A new round in China's campaign against market wrongdoing in the financial sector is unfolding, with the Chengdu branch of the Shanghai Pudong Development Bank (SPD Bank) being the latest to be penalized for illegal loans.
The China Banking Regulatory Commission (CBRC) announced that the Chengdu branch of SPD Bank will be fined 461.75 million yuan ($72.16 million) due to illegally providing and covering up non-performing loans, according to a statement released on January 19.
The statement said that the Chengdu branch of SPD Bank provided credit lines worth 77.5 billion yuan to 1,493 shell companies through falsifying loan purposes, spin-off credit granting and other approaches that violated the law in order to cover up bad loans.
"It was premeditated fraud led by the Chengdu branch of SPD Bank involving huge amounts of money," CBRC noted.

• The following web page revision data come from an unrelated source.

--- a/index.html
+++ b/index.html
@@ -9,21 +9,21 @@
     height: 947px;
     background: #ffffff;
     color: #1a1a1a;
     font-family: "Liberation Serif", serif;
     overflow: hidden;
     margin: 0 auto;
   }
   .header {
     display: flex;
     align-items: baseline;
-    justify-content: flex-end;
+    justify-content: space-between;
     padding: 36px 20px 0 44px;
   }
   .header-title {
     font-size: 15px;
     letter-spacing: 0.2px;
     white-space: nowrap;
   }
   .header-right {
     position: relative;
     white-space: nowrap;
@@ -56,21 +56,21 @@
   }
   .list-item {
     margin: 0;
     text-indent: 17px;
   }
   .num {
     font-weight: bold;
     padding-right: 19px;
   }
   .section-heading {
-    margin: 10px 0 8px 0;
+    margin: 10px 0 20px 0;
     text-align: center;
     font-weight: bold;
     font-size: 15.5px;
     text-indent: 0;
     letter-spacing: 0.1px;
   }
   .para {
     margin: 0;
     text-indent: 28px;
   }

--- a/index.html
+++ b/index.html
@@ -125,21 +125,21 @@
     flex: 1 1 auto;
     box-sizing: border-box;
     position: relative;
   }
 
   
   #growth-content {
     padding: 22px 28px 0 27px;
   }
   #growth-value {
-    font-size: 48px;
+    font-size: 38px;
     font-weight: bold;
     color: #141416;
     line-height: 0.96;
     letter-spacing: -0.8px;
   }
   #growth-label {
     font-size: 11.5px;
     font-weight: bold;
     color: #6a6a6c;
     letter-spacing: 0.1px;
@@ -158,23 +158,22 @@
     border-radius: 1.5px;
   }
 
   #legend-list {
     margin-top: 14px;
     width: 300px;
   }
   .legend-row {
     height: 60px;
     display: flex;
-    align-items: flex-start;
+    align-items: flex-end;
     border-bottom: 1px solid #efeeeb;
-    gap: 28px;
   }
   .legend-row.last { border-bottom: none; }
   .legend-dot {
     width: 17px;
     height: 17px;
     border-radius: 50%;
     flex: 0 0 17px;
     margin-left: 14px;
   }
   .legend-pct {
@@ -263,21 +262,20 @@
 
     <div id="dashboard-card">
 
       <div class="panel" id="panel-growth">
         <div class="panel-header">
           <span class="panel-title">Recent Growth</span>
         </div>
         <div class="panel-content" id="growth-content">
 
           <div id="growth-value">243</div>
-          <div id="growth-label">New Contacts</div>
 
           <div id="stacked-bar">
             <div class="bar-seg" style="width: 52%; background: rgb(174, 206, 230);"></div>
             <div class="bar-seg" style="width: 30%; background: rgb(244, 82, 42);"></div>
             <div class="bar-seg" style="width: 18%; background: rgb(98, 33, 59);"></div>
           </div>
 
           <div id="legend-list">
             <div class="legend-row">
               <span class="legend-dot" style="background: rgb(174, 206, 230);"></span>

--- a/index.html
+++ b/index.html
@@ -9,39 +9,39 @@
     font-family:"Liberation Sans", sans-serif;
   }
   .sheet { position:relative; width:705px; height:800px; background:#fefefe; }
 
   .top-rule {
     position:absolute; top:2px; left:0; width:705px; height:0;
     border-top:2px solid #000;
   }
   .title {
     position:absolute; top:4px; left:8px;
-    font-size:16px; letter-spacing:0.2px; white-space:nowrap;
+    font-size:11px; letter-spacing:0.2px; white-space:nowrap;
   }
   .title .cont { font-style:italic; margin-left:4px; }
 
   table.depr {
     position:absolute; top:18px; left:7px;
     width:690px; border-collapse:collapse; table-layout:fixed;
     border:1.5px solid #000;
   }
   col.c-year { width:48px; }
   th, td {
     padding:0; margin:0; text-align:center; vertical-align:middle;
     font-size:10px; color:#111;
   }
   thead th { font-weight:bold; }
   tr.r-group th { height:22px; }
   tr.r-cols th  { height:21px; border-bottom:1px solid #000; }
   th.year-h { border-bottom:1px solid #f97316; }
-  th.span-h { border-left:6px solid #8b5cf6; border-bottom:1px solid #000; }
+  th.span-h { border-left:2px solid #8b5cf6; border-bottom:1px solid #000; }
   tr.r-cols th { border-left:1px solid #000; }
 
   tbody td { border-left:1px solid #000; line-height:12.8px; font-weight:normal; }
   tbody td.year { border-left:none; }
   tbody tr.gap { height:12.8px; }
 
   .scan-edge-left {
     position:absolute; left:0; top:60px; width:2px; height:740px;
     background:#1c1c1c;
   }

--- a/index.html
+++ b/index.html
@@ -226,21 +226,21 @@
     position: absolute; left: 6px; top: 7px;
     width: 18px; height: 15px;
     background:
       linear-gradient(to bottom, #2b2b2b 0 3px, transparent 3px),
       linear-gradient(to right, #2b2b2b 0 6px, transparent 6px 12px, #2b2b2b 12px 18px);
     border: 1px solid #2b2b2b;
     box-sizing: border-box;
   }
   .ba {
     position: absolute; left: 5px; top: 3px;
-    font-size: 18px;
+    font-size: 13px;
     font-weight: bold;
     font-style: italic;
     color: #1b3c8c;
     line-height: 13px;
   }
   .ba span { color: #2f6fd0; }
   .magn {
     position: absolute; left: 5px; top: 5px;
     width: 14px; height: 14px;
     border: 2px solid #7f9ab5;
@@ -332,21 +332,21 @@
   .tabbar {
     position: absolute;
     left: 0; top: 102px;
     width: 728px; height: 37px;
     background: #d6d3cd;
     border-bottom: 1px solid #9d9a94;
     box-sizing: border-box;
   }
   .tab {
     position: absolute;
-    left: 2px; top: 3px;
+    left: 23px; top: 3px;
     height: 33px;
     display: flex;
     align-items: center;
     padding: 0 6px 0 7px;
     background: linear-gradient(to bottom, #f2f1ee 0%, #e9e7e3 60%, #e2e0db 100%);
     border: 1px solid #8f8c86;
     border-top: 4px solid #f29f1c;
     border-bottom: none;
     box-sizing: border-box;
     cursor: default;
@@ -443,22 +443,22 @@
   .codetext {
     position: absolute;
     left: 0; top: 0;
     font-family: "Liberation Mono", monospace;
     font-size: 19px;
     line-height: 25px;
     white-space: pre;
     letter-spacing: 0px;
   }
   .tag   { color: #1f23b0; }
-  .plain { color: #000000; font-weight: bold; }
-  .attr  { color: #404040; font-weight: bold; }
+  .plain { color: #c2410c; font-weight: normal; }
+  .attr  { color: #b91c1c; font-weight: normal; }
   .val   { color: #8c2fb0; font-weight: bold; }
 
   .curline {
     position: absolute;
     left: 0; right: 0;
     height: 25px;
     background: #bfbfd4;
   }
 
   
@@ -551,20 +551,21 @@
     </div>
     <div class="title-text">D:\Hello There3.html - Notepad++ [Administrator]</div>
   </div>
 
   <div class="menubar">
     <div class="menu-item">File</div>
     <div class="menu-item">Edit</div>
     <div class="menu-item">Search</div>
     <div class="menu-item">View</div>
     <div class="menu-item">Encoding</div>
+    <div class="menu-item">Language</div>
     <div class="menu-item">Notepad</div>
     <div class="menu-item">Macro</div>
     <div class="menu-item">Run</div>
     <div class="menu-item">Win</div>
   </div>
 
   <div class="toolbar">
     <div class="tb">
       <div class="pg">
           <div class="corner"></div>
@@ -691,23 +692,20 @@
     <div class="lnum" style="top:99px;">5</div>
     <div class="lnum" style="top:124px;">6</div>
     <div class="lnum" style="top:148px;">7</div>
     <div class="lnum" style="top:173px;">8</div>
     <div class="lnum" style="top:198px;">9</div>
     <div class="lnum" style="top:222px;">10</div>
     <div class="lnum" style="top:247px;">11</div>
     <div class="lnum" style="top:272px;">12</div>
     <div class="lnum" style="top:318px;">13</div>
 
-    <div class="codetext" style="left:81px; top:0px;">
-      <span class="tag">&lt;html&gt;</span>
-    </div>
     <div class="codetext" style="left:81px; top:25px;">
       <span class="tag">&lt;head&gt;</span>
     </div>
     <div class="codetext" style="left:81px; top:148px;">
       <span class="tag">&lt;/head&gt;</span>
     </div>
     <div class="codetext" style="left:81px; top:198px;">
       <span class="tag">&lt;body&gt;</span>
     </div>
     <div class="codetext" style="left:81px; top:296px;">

The moves resulted in bad assets of almost 10 billion yuan, according to a report published by caixin.com on Saturday, citing people close to the matter.
Wang Bing, the former president of the Chengdu branch, along with four other senior executives, has been barred from working in the Chinese financial industry for life.
In addition, employees in the CBRC bureau in Southwest China's Sichuan Province have been disciplined for supervisory failures.
As of the end of September 2017, the regulator said that the Chengdu branch had basically completed its correction work and was running smoothly.
Chinese financial regulators have been intensifying their efforts in fighting illegal activities in the market, under a broad strategy put forward by top policymakers to fend off financial risks.